Endpoint conclusion:

adverse effect observed (sensitising)

Additional information:

An assessment of the skin sensitising potential of formaldehyde, oligomeric reaction products with acetone and diphenylamine was conducted in the mouse (Local Lymph Node Assay).

In the main study, three experimental groups of five female CBA/J mice were treated with test substance concentrations of 10, 25 or 50% w/w on three consecutive days, by open application on the ears. Five vehicle control animals were similarly treated, but with vehicle alone (Acetone/Olive oil (4:1 v/v)). Three days after the last exposure, all animals were injected with 3H-methyl thymidine and after five hours the draining (auricular) lymph nodes were excised and pooled for each animal. After precipitating the DNA of the lymph node cells, radioactivity measurements were performed. The activity was expressed as the number of disintegrations per minute (DPM) and a stimulation index (SI) was subsequently calculated for each group.
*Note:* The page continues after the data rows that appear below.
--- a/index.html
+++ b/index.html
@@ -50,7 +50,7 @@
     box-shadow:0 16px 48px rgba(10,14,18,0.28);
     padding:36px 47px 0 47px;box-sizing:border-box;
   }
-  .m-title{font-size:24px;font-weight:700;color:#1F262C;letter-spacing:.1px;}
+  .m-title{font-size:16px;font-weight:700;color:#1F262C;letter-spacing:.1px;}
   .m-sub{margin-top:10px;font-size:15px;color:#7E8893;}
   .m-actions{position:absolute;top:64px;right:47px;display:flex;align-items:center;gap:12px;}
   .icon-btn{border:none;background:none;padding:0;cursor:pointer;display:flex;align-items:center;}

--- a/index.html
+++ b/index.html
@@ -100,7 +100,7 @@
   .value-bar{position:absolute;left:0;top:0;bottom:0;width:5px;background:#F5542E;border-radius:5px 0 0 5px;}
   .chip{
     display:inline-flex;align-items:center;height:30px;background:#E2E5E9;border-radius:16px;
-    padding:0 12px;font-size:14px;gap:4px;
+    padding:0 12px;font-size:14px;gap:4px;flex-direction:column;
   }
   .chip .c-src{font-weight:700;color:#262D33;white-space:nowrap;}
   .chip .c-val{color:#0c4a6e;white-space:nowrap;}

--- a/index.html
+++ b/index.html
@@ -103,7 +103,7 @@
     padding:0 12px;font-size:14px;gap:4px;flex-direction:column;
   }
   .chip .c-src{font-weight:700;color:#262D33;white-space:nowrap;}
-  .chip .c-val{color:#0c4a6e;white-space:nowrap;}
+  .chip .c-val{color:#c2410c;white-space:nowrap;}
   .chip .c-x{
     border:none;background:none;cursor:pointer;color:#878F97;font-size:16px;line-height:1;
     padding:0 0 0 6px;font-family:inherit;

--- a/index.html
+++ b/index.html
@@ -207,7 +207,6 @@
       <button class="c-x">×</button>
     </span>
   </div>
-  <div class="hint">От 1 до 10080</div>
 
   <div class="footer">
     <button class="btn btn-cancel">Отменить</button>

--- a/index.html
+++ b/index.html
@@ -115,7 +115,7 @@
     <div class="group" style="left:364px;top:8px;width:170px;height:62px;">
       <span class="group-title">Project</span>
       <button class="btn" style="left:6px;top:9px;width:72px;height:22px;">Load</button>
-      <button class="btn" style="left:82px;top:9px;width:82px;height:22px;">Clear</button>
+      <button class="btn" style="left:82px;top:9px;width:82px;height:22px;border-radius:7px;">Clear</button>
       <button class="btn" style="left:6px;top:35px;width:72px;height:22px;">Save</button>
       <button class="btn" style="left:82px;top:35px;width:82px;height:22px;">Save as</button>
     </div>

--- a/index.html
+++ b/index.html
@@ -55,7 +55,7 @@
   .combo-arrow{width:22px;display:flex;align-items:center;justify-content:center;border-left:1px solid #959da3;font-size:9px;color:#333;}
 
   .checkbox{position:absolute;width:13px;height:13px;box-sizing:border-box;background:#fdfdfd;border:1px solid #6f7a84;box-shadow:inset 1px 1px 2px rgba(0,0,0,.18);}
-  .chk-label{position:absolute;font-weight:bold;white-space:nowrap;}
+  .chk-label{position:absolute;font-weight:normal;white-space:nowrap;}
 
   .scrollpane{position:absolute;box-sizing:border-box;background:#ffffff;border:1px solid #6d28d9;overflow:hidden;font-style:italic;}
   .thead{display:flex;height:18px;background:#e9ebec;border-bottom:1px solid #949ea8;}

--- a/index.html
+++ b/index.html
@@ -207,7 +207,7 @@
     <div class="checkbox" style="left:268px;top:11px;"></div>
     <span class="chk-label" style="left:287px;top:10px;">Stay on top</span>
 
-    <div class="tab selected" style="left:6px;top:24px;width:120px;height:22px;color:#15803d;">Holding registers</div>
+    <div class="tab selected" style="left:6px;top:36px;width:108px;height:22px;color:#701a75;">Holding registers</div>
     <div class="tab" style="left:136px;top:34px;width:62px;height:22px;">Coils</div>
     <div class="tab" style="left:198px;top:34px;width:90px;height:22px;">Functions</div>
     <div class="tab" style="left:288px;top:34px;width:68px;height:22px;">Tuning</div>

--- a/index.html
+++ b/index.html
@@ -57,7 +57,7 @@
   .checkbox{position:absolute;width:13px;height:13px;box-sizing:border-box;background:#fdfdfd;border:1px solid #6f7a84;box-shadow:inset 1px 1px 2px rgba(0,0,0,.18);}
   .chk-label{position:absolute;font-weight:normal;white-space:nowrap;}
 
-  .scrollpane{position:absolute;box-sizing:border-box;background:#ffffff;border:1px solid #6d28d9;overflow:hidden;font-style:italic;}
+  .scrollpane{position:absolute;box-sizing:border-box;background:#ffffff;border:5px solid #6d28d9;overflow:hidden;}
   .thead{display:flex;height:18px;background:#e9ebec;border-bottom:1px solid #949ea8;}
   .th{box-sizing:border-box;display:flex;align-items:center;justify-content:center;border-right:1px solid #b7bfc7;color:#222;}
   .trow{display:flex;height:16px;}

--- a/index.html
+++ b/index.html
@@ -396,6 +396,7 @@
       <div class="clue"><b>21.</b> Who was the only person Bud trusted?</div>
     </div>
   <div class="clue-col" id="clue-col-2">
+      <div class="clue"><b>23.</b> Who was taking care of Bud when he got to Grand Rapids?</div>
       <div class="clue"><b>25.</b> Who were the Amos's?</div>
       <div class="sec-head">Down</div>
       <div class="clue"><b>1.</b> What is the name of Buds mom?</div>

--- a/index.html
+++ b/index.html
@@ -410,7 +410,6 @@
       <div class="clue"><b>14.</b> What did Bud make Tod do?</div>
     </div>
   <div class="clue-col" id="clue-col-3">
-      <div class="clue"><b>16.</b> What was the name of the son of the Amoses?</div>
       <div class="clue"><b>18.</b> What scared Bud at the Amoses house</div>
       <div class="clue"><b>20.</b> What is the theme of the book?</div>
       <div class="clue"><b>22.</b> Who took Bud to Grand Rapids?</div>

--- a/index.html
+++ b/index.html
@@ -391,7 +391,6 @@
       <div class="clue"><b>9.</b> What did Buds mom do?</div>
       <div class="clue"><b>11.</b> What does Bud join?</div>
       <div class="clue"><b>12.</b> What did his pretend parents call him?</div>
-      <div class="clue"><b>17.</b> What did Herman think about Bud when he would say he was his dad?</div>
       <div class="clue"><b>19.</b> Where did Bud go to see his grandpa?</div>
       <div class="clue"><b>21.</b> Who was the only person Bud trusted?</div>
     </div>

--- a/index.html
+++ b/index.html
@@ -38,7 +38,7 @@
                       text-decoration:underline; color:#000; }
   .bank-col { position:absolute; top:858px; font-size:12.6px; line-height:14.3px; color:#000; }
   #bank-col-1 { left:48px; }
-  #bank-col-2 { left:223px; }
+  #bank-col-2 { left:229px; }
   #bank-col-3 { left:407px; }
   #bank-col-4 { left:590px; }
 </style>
No irritation and no signs of systemic toxicity were observed in any of the animals. Scaliness and/or scabs were noted for three animals treated at 50% on Day 6. Bald spots behind the ears were noted for all animals treated at 50% from Day 2 onwards.

The auricular lymph nodes of one animal treated at 25% and four animals treated at 50% appeared enlarged in size. The auricular lymph nodes of the remaining animals were considered normal in size. No macroscopic abnormalities of the surrounding area were noted for any of the animals.

 

Mean DPM/animal values for the experimental groups treated with test substance concentrations 10, 25 and 50% were 1562, 2207 and 5300 DPM, respectively. The mean DPM/animal value for the vehicle control group was 487 DPM. The SI values calculated for the substance concentrations 10, 25 and 50% were 3.2, 4.5 and 10.9, respectively. These results show that the test substance elicits a SI ≥ 3. The data showed a dose-response and the EC3 value (the estimated test substance concentration that will give a SI =3) was established to be between >0 and 10%.

Based on these results:, according to the recommendations made in the test guidelines (including all amendments), formaldehyde, oligomeric reaction products with acetone and diphenylamine is classified as skin sensitiser.

Respiratory sensitisation

Endpoint conclusion

Endpoint conclusion:

no study available

Justification for classification or non-classification

Skin Sensitisation

According to the Regulation (EC) No 1272/2008 on classification, labelling and packaging of substances and mixtures (including all amendments), formaldehyde, oligomeric reaction products with acetone and diphenylamine should be classified as skin sensitizer (Category 1) and labelled as H317: May cause an allergic skin reaction.